##### Source records #####

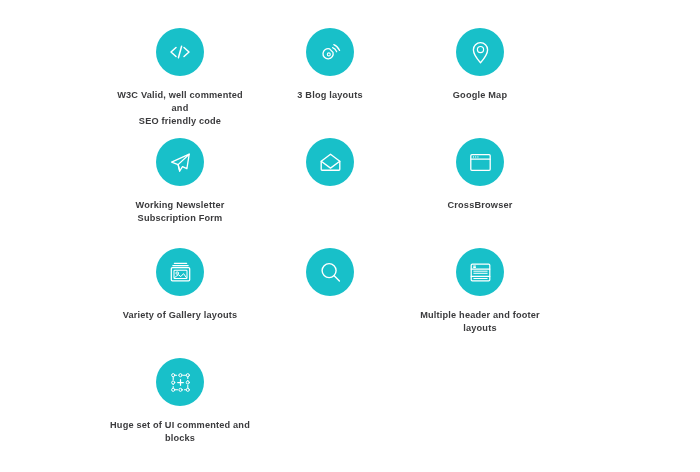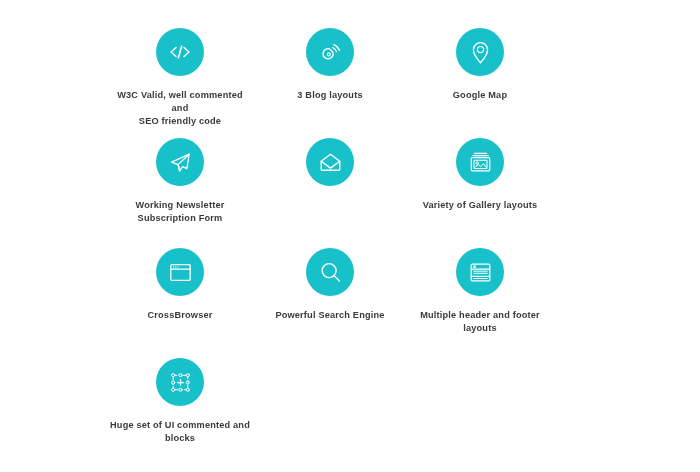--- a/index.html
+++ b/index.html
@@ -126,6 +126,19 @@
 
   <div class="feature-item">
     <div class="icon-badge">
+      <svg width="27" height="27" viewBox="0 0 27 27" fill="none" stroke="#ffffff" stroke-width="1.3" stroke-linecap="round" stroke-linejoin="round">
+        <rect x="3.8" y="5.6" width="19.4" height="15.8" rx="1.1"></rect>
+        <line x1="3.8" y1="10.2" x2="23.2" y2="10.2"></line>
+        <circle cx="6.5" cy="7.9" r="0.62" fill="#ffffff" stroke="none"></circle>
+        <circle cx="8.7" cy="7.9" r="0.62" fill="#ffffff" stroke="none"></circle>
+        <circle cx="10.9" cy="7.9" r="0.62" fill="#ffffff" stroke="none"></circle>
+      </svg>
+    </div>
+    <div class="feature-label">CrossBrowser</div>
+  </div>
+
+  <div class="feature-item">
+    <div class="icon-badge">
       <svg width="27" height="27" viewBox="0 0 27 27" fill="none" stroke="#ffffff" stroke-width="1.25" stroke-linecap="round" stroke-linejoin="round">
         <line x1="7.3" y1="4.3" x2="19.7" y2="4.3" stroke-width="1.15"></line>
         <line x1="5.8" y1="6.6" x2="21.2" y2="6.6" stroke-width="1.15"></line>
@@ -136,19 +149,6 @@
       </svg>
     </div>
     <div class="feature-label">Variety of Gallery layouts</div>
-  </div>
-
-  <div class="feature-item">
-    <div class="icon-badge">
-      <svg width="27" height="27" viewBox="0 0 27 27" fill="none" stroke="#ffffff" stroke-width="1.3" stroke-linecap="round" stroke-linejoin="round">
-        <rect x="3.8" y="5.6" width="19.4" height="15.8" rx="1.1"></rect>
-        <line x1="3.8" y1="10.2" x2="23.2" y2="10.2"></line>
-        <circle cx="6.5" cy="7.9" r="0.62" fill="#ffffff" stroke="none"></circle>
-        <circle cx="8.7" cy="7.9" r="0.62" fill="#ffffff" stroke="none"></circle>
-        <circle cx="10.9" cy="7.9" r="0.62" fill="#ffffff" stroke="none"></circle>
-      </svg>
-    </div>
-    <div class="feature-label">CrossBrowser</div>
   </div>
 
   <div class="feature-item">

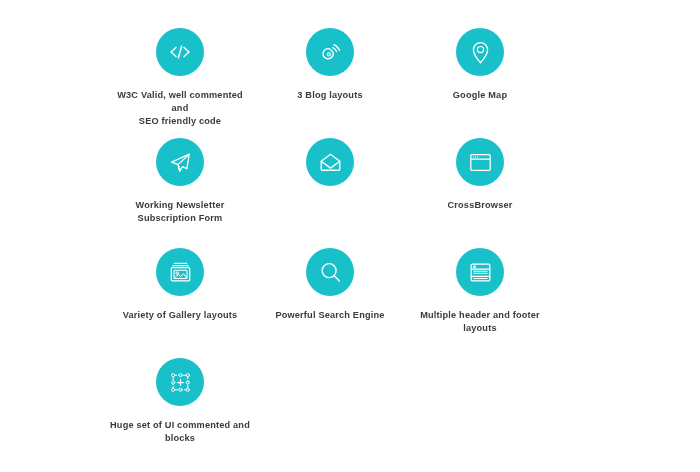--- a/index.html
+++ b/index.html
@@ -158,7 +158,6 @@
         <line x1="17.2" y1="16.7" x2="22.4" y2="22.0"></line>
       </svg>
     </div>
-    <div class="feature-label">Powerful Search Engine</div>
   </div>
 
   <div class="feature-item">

#####
##### Source records #####

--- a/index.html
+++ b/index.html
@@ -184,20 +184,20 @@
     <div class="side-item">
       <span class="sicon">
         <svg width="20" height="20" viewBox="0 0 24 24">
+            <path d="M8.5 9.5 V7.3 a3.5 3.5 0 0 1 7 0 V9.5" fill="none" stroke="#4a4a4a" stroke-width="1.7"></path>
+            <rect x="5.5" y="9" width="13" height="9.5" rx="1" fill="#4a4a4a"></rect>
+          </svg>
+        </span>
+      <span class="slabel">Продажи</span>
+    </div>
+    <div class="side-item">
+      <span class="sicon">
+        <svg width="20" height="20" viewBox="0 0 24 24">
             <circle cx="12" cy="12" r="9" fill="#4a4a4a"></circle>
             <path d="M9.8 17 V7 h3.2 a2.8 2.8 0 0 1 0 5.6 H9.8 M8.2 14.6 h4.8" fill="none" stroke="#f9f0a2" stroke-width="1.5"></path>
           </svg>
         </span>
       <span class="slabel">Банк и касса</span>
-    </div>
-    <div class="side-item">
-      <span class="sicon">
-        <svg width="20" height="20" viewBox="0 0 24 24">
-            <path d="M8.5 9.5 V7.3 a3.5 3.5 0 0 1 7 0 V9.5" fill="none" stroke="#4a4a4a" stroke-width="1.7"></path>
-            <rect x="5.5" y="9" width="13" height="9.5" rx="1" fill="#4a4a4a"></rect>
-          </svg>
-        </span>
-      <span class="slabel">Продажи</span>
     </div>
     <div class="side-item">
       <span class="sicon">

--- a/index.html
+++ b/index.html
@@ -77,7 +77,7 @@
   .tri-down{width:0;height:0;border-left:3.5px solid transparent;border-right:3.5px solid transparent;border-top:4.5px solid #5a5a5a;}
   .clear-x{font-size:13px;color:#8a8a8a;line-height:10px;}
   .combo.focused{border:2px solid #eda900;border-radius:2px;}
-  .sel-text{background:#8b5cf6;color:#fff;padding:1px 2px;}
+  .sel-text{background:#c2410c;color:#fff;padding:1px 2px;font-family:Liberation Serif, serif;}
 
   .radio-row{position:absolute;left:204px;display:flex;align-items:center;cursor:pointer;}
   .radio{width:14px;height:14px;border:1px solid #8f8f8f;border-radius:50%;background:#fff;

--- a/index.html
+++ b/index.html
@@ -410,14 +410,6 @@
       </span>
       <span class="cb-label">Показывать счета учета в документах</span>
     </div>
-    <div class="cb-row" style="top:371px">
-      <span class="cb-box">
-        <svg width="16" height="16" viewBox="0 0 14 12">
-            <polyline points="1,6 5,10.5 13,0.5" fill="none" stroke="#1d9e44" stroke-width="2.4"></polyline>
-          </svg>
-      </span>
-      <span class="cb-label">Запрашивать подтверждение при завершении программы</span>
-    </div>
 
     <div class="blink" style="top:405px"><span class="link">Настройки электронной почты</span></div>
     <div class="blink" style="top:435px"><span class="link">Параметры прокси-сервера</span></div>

#####
##### Source records #####

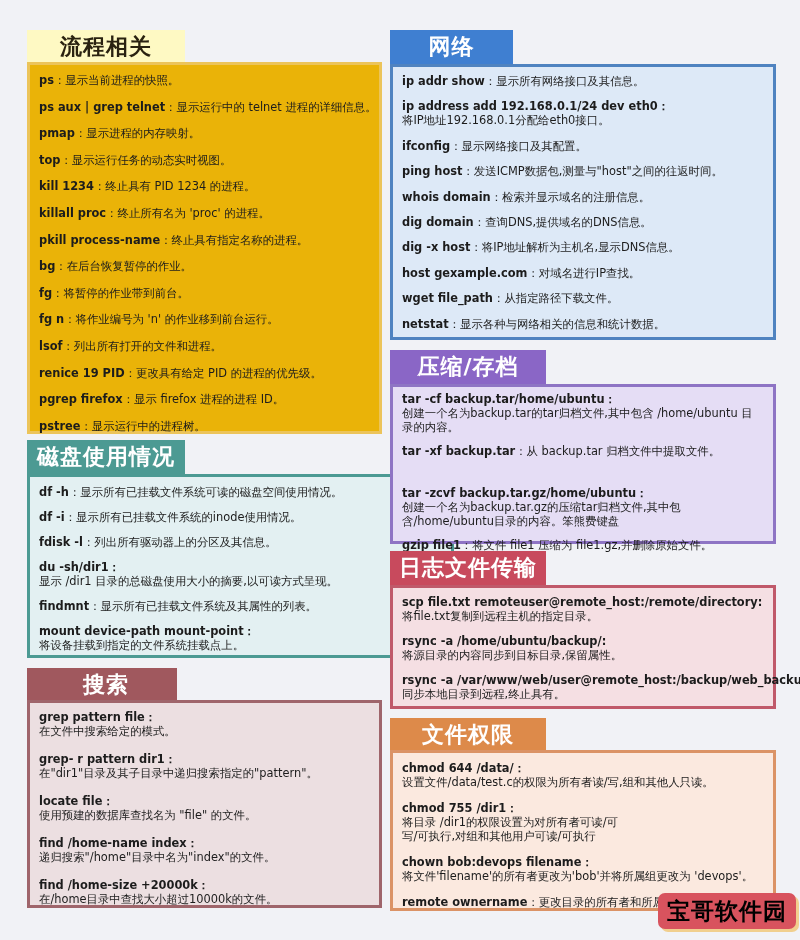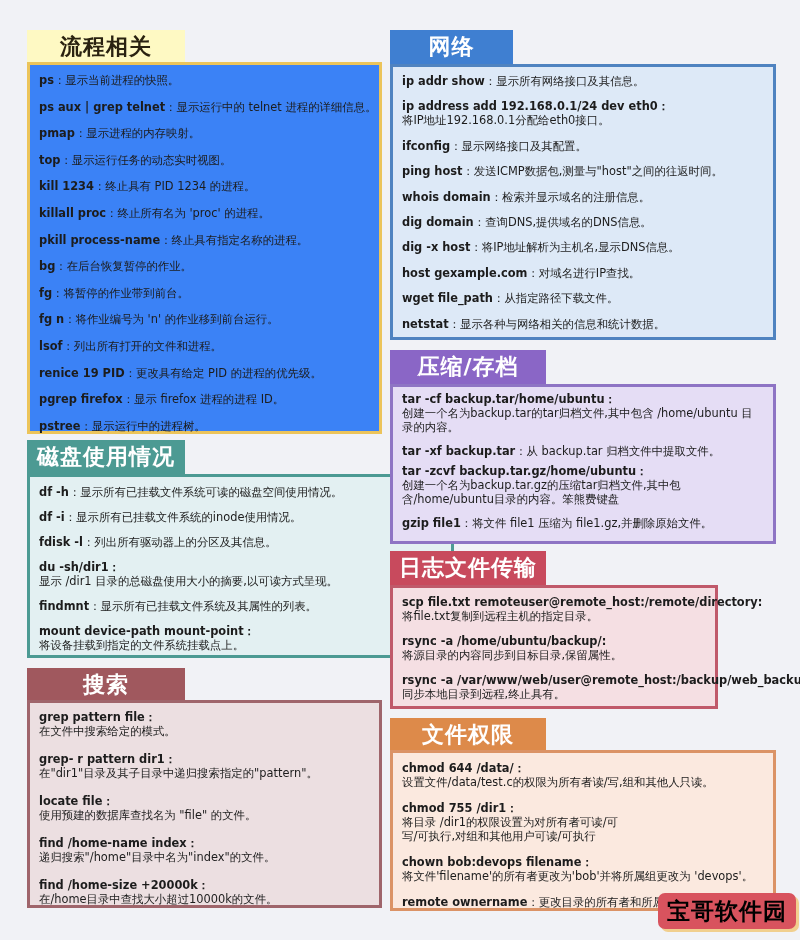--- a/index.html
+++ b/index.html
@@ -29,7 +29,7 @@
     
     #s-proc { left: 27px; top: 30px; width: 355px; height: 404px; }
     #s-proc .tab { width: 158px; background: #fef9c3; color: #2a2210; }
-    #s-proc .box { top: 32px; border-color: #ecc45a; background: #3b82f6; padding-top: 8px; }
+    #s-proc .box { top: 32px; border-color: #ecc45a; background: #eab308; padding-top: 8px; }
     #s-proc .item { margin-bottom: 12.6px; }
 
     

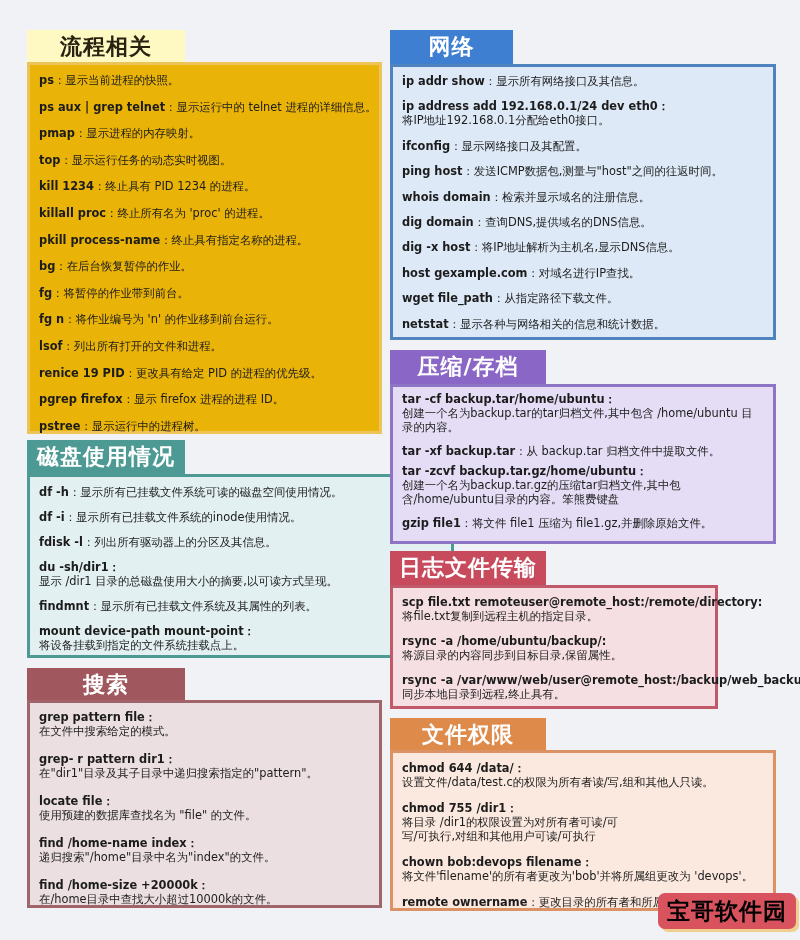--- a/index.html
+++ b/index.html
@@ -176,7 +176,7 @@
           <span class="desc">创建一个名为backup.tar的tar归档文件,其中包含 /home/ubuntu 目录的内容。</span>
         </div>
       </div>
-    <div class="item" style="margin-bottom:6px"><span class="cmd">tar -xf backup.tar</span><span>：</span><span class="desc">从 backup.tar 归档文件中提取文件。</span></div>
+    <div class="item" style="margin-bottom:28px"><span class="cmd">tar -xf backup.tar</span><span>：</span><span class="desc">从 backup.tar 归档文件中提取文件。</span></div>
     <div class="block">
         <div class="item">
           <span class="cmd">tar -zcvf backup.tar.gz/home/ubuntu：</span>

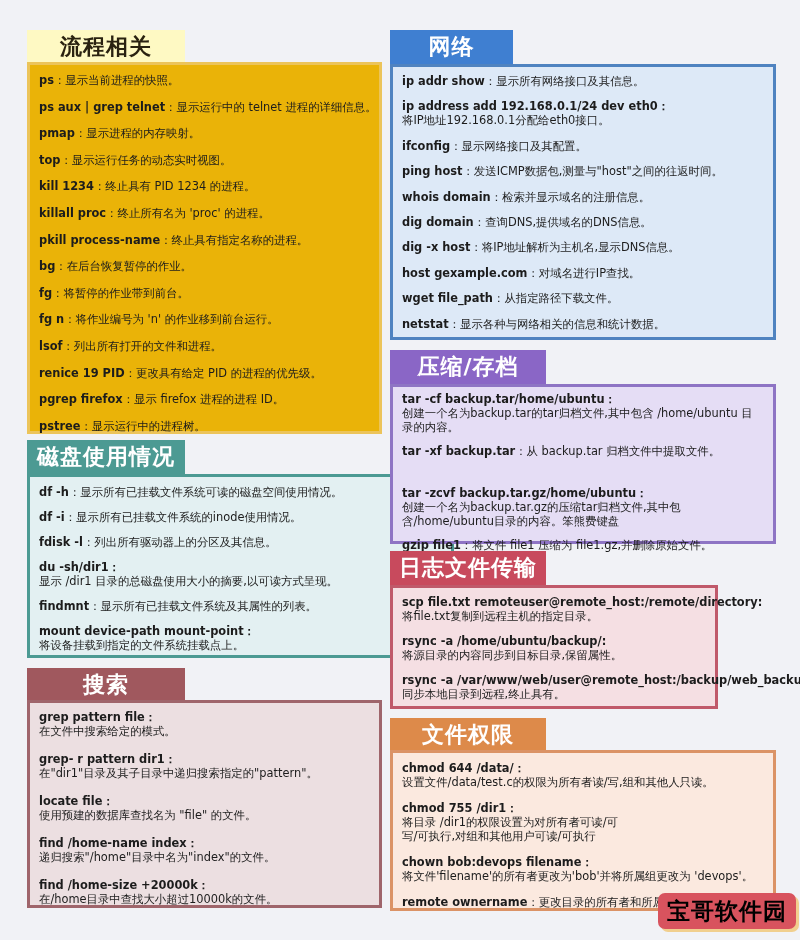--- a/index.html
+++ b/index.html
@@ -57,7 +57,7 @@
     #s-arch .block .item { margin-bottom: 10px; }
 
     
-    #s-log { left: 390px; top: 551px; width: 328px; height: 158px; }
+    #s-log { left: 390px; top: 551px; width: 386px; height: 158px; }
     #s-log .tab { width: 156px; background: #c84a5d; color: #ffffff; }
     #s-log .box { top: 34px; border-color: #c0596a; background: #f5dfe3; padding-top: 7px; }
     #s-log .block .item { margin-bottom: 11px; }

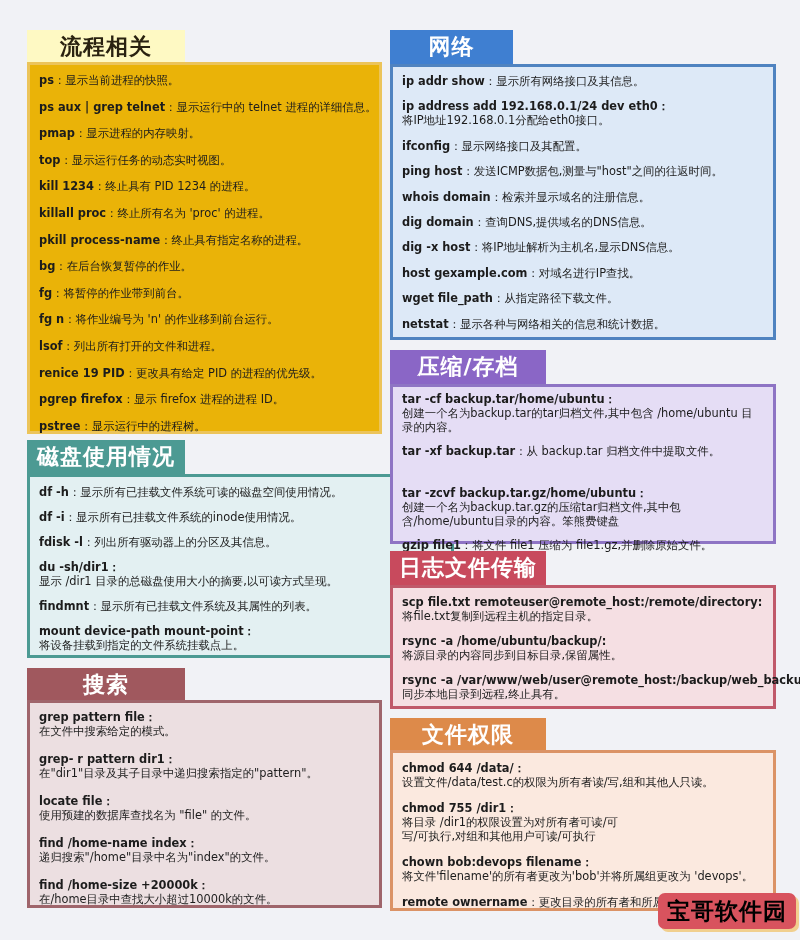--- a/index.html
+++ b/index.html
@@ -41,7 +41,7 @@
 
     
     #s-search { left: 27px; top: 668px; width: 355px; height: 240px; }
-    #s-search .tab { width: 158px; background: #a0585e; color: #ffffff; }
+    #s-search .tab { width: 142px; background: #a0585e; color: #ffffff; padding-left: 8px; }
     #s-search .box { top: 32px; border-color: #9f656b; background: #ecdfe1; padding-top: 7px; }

#####

The task → Look through the entries and return every line where "radio" appears.

Exercise answer →
   .radio-row{position:absolute;left:204px;display:flex;align-items:center;cursor:pointer;}
   .radio{width:14px;height:14px;border:1px solid #8f8f8f;border-radius:50%;background:#fff;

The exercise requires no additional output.